C’est difficile à dire. Je pense avoir compris quelques-unes des qualités de mon dossier mais je ne sais pas précisément ce que le jury a pensé en profondeur de ce que j’ai fait. Je pense qu’il faut avoir un projet scientifiquement précis, même si ce n’est pas toujours facile. Il faut parler de choses qu’on n’a pas encore faites, mais en même temps, il faut déjà avoir des idées précises de comment on va les réaliser. Dans mon cas, le timing était bon car j’arrivais à la fin de ma catégorie d’âge. Donc parmi les candidats j’étais plutôt expérimenté et en même temps, ça tombait bien au niveau de ma carrière car à ce moment-là, j’avais avancé suffisamment dans les discussions avec divers collaborateurs pour avoir une idée assez précise de que je voulais faire et de comment j’allais m’y prendre.

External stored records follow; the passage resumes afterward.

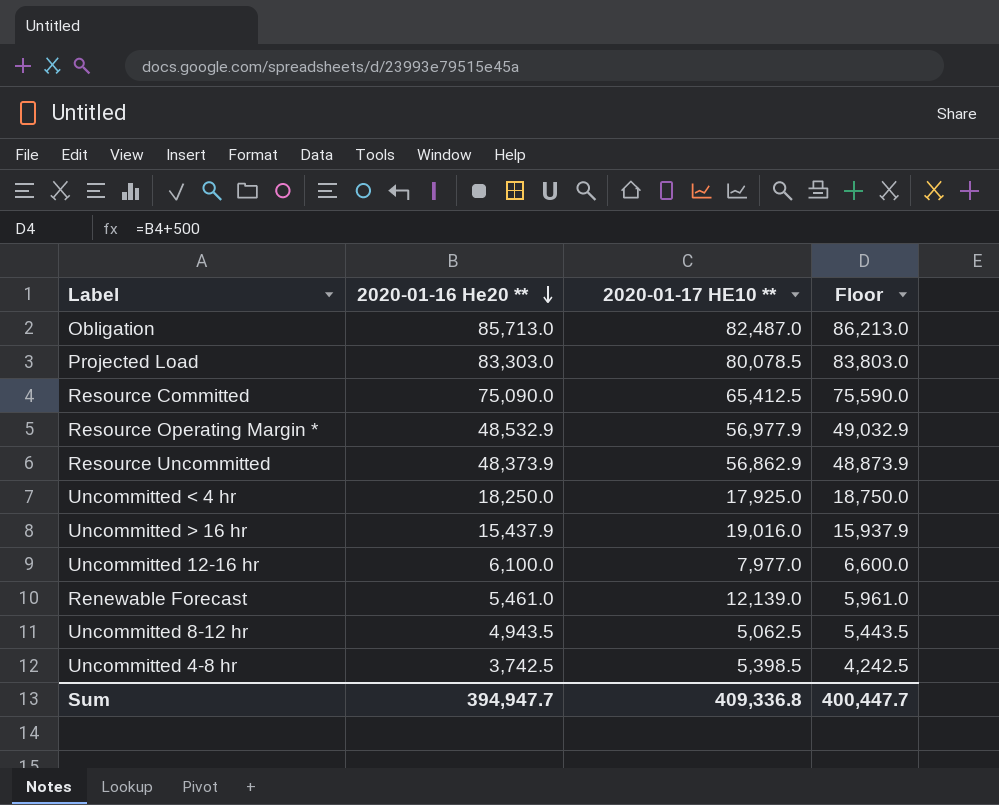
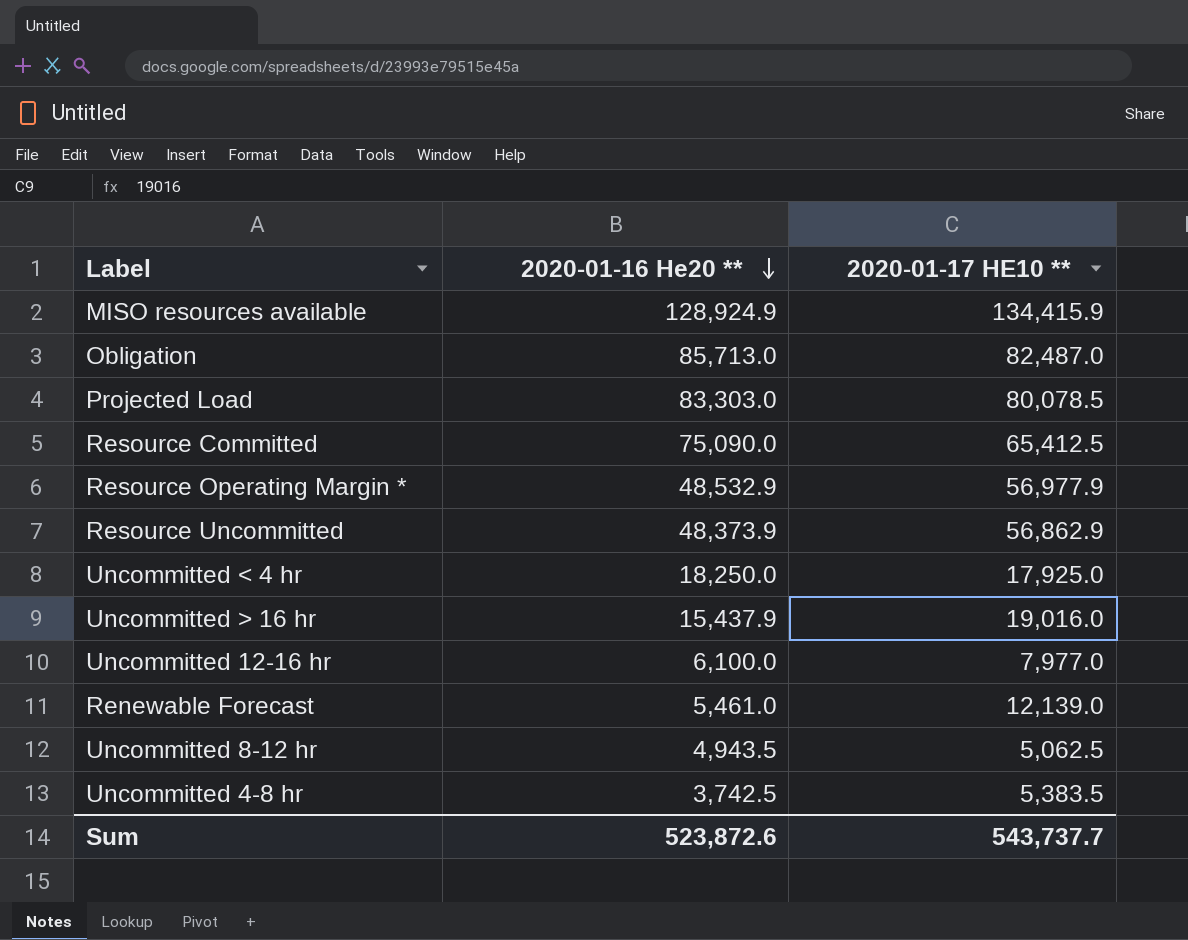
column Floor | formula: [2020-01-16 He20 **] + 500 -> none
row MISO resources available: none -> 128,924.9 | 134,415.9
Uncommitted 4-8 hr | 2020-01-17 HE10 **: 5,398.5 -> 5,383.5
Sum | 2020-01-16 He20 **: 394,947.7 -> 523,872.6
Sum | 2020-01-17 HE10 **: 409,336.8 -> 543,737.7

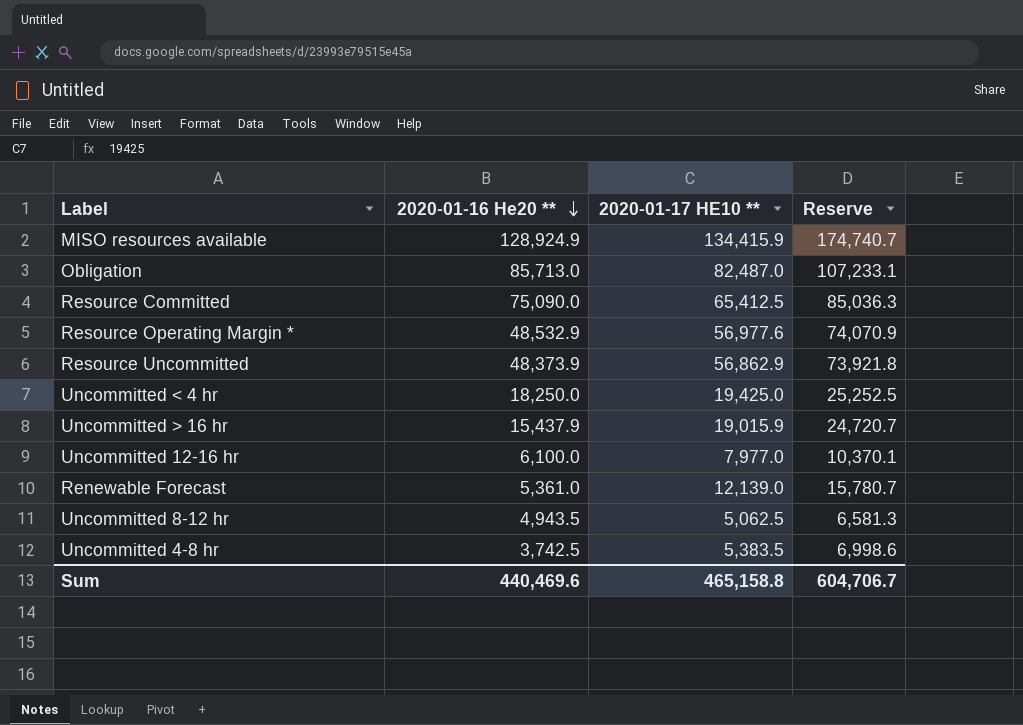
column Reserve | formula: none -> [2020-01-17 HE10 **] * 1.3
row Projected Load: 83,303.0 | 80,078.5 -> none
Resource Operating Margin * | 2020-01-17 HE10 **: 56,977.9 -> 56,977.6
Uncommitted < 4 hr | 2020-01-17 HE10 **: 17,925.0 -> 19,425.0
Uncommitted > 16 hr | 2020-01-17 HE10 **: 19,016.0 -> 19,015.9
Renewable Forecast | 2020-01-16 He20 **: 5,461.0 -> 5,361.0
Sum | 2020-01-16 He20 **: 523,872.6 -> 440,469.6
Sum | 2020-01-17 HE10 **: 543,737.7 -> 465,158.8

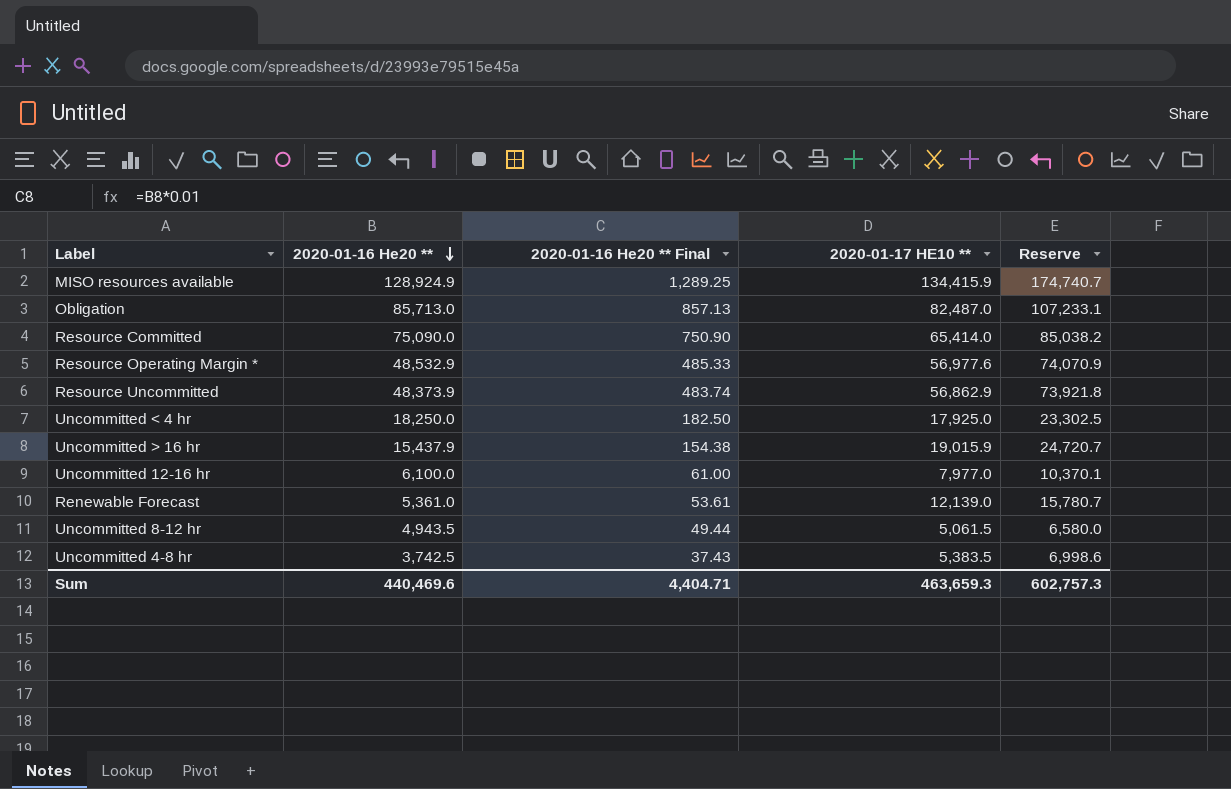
column 2020-01-16 He20 ** Final | formula: none -> [2020-01-16 He20 **] * 0.01
Resource Committed | 2020-01-17 HE10 **: 65,412.5 -> 65,414.0
Resource Committed | Reserve: 85,036.3 -> 85,038.2
Uncommitted < 4 hr | 2020-01-17 HE10 **: 19,425.0 -> 17,925.0
Uncommitted < 4 hr | Reserve: 25,252.5 -> 23,302.5
Uncommitted 8-12 hr | 2020-01-17 HE10 **: 5,062.5 -> 5,061.5
Uncommitted 8-12 hr | Reserve: 6,581.3 -> 6,580.0
Sum | 2020-01-17 HE10 **: 465,158.8 -> 463,659.3
Sum | Reserve: 604,706.7 -> 602,757.3

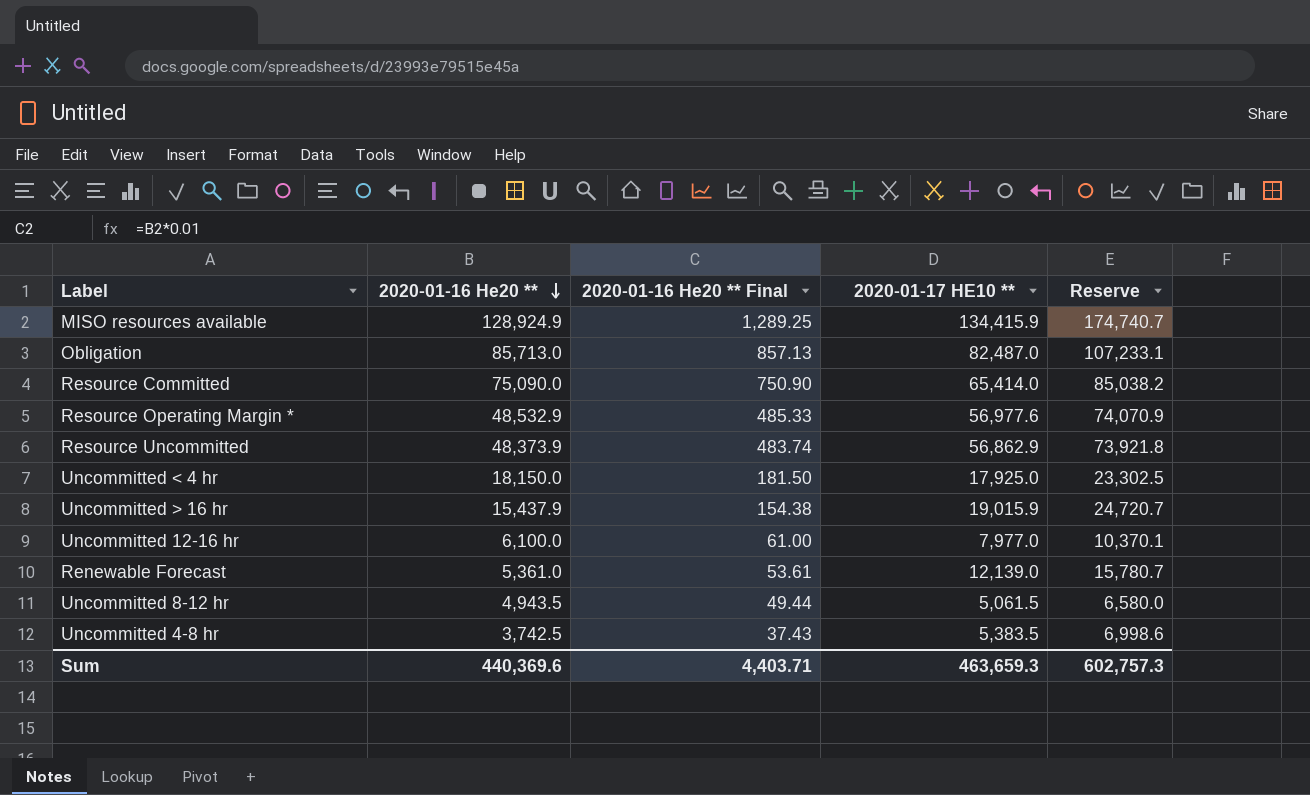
Uncommitted < 4 hr | 2020-01-16 He20 **: 18,250.0 -> 18,150.0
Uncommitted < 4 hr | 2020-01-16 He20 ** Final: 182.50 -> 181.50
Sum | 2020-01-16 He20 **: 440,469.6 -> 440,369.6
Sum | 2020-01-16 He20 ** Final: 4,404.71 -> 4,403.71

Après, si ça avait été 2 ans plus tôt dans ma carrière, je n’aurai pas forcément été capable de monter un projet aussi précis. On ne maîtrise pas forcément le calendrier, car il y a aussi des contraintes d’âge pour les demandes de dossiers européens qui font qu’à une année près, on peut parfois se retrouver dans la catégorie supérieure et se retrouver avec des chercheurs beaucoup plus expérimentés. J’ai l’impression, en ce qui me concerne, qu’en tout cas, ça vaut toujours le coup de bâtir un tel projet, de s’obliger à réfléchir à des stratégies claires et précises pour les années suivantes. Je pense que même si je n’avais pas eu le projet, ça m’aurait été utile car ça m’a permis de faire le point sur où je voulais aller et comment je voulais le faire. Dans la recherche, on avance souvent article après article sans forcément prendre le temps de se poser et de se demander où on veut aller. Si le dossier est accepté c’est génial, s’il ne l’est pas, il ne faut pas avoir de regret car ce n’est pas un travail perdu.

Votre projet vous a-t-il aidé à devenir professeur ?

En tout cas, ça a été une ligne de plus dans mon dossier, lorsque j’ai été recruté professeur un an après le début du projet. C’est difficile de savoir ce qui se serait passé sans, j’aurais sans doute postulé quand même si je ne l’avais pas eu, mais c’est sûr que scientifiquement, c’est une ligne importante du CV.

Quelles sont les prochaines grandes étapes du projet ?

J’avais deux conférences prévues dans le projet : une que j’ai déjà organisée à la station biologique de Besse, et il y en aura une deuxième début 2021 à Paris, qui sera intégrée à un trimestre spécial à l’institut Poincaré à Paris.

Sinon tout se passe bien, j’ai eu un soutien logistique et administratif efficace, à la fois quand j’étais au CNRS et maintenant à l’UCA. Je suis content de l’aide qui m’a été apportée des deux côtés, car il y a une partie administrative qui a l’air un petit peu difficile. Elle est gérée par des gens dont c’est le métier et qui font leur travail de manière efficace. Je n’ai pas à me soucier de la partie administrative et ça me convient très bien.

 


Le projet ModRed  a reçu le soutien financier du Conseil Européen de la Recherche dans le cadre du programme Horizon 2020 de l'Union Européenne (convention de subvention n°677147) à hauteur de 882 843€.